A ‘match’ made in medicine
For graduating medical students like Marco Angulo, nothing matches Match Day – the day they learn where they will spend the next three to seven years pursuing postgraduate medical training and beginning careers as doctors.
Unlike many medical students, Marco Angulo didn’t grow up with a
burning desire to be a doctor. Playing the guitar was more his thing.

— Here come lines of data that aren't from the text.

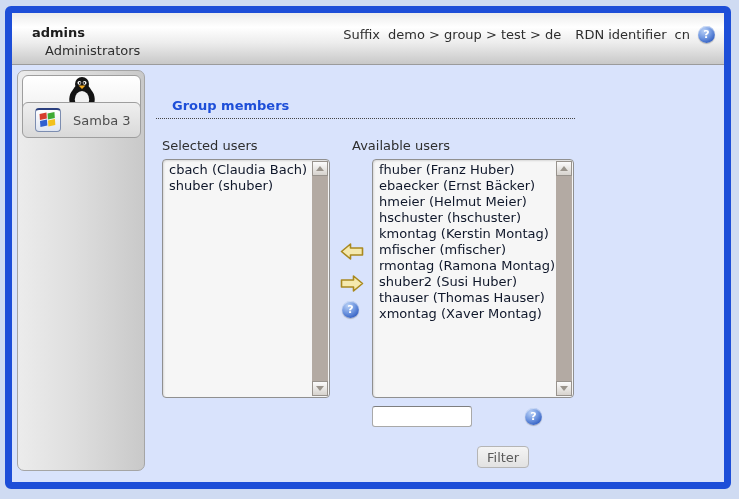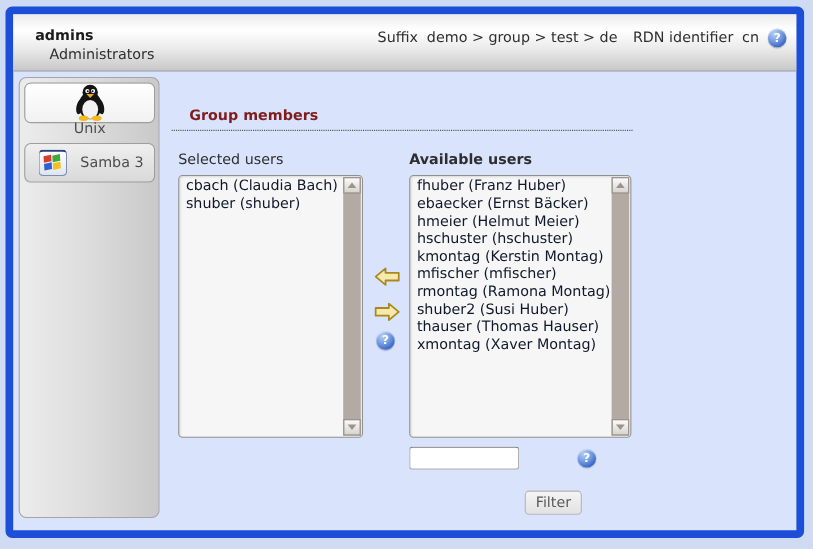--- a/index.html
+++ b/index.html
@@ -49,7 +49,7 @@
   
   .section-head { position:absolute; left:144px; top:33px; width:419px; height:21px;
                   border-bottom:1px dotted #444; }
-  .section-head span { position:absolute; left:16px; top:0; font-weight:bold; color:#7f1d1d; }
+  .section-head span { position:absolute; left:16px; top:0; font-weight:bold; color:#1d4ed8; }
 
   .col-label { position:absolute; color:#2e2e2e; }
   .lbl-selected { left:150px; top:73px; }

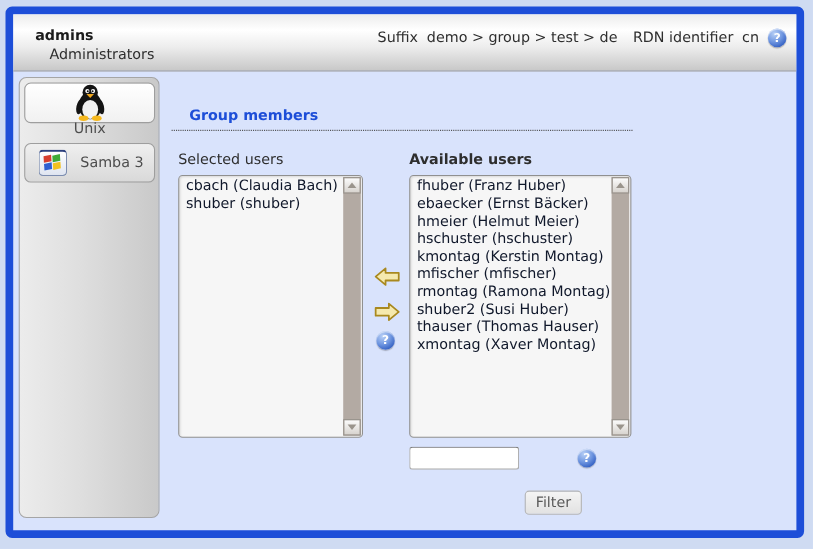--- a/index.html
+++ b/index.html
@@ -34,7 +34,7 @@
   .tab { position:absolute; left:4px; width:119px; display:flex; align-items:center;
          border:1px solid #9e9e9e; border-radius:6px; cursor:pointer; color:#4d4d4d; }
   .tab-unix  { top:4px; height:37px; background:linear-gradient(180deg,#ffffff,#f1f1f1);flex-direction:column; }
-  .tab-samba { top:59px; height:36px; background:linear-gradient(180deg,#efefef,#d9d9d9); }
+  .tab-samba { top:31px; height:36px; background:linear-gradient(180deg,#efefef,#d9d9d9); }
   .tab .ticon { width:34px; display:flex; justify-content:center; margin-left:8px; margin-right:8px; }
 
   .win-frame { width:26px; height:24px; border:1px solid #7c8db0; border-top:2px solid #2b3f7e; border-radius:4px;

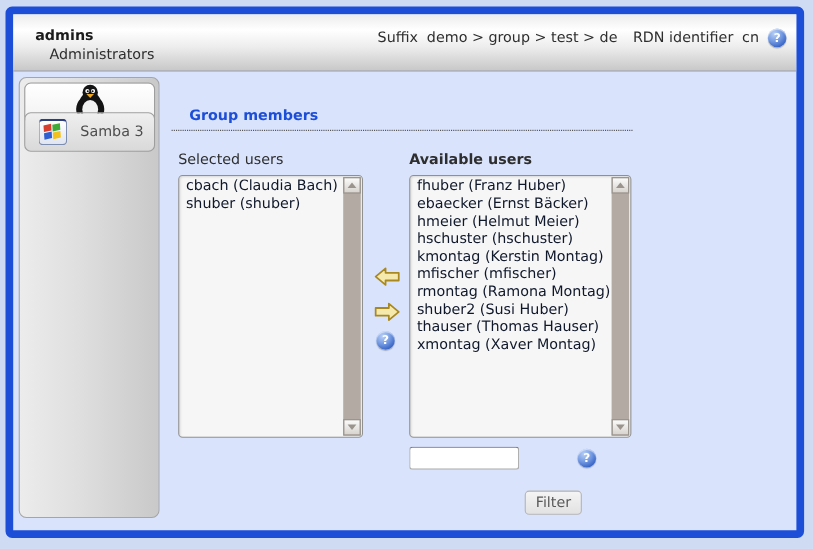--- a/index.html
+++ b/index.html
@@ -53,7 +53,7 @@
 
   .col-label { position:absolute; color:#2e2e2e; }
   .lbl-selected { left:150px; top:73px; }
-  .lbl-available { left:360px; top:73px;font-weight:bold; }
+  .lbl-available { left:340px; top:73px; }
 
   
   .listbox { position:absolute; top:94px; height:239px; background:#f6f6f6;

He scraped through high school, and then hustled for studio work in Hollywood while playing lead guitar in Romantic Torture,
an East L.A. alternative rock band that released an album in the
mid-’90s. But music didn’t make money, and at age 26 — nearly destitute —
Angulo says he hit rock bottom.
“I knew there had to be something better than this,” he says.
He enrolled at East Los Angeles College, where he discovered the two
passions that drive him to this day — medicine and giving back to his
Latino community — and set him on a 15-year journey to the
balloon-festooned podium at UC Irvine’s Match Day ceremony in the
Medical Education Building plaza. There, on March 17, before hundreds of
friends, family and classmates Angulo shared the joyous news of where
his new journey will continue — as a resident family medicine physician
at UCI.
For graduating medical students like Angulo, nothing matches Match Day – the day they learn where they will spend the next three to seven years pursuing postgraduate medical training and beginning careers as doctors. Match Day occurs simultaneously at medical schools nationwide, filling about 24,000 residency positions that open up each year at hospitals and clinics.
At UCI’s festive Match Day event, each anxious student marches to a podium in front of family and friends and opens an envelope containing a notification of acceptance to a residency program. It’s a celebration as much as a valediction, and of the 104 soon-to-be doctors at UCI who matched, no one received more cheers or more hugs than Angulo, and not only because it was his 41st birthday. Within the School of Medicine, Angulo is admired as an enthusiastic leader, a mentor, a teacher, an organizer and an endlessly positive and encouraging friend. No interaction with him is complete without one of his strong hugs.
“Marco is an incredible inspiration to so many people,” says Anna Fellmann, a third-year UCI medical student who knew Angulo as an undergraduate at UC Berkeley when he worked with its Biology Scholars Program. “He’s always the advocate, always reaching out to people. He sees talent in others that they don’t see in themselves.”
Angulo and Fellmann are part of UCI’s lauded Program in Medical Education for the Latino Community (PRIME-LC), which trains physicians and leaders for underserved Latino communities. Along with a medical degree, PRIME-LC students study relevant cultural and social issues and earn a master’s degree. Angulo received his in demographics and social analysis, focusing on the benefits of diversity in medicine.
“PRIME-LC has been fantastic. I couldn’t have gone anywhere else for medical school,” says Angulo, a Montebello native. “What I’ve learned here is helping me fulfill what I want to do – serve my community.”
Part of this service is to encourage other Latinos to consider healthcare fields. He remains active in groups such as the Latino Medical Student Association, and helped create with UCI medical school faculty a summer pre-med program for local high school students. He regularly speaks to Latino student groups.
“Marco has a natural talent with people – a gift – that I’ve never seen before,” says Dr. Charles Vega, assistant professor of family medicine and PRIME-LC director. “He exemplifies the best in PRIME-LC, and he will be a much-loved and respected physician in his community.”
Angulo graduates in May and begins his medical residency in July. Until then, he’ll be playing a gig with the reunited Romantic Torture on March 25 at Hollywood’s Whisky-a-Go-Go, and helping his fiancée of four years, Anabel Arroyo, prepare for medical school. She, naturally, wants to be a doctor, too.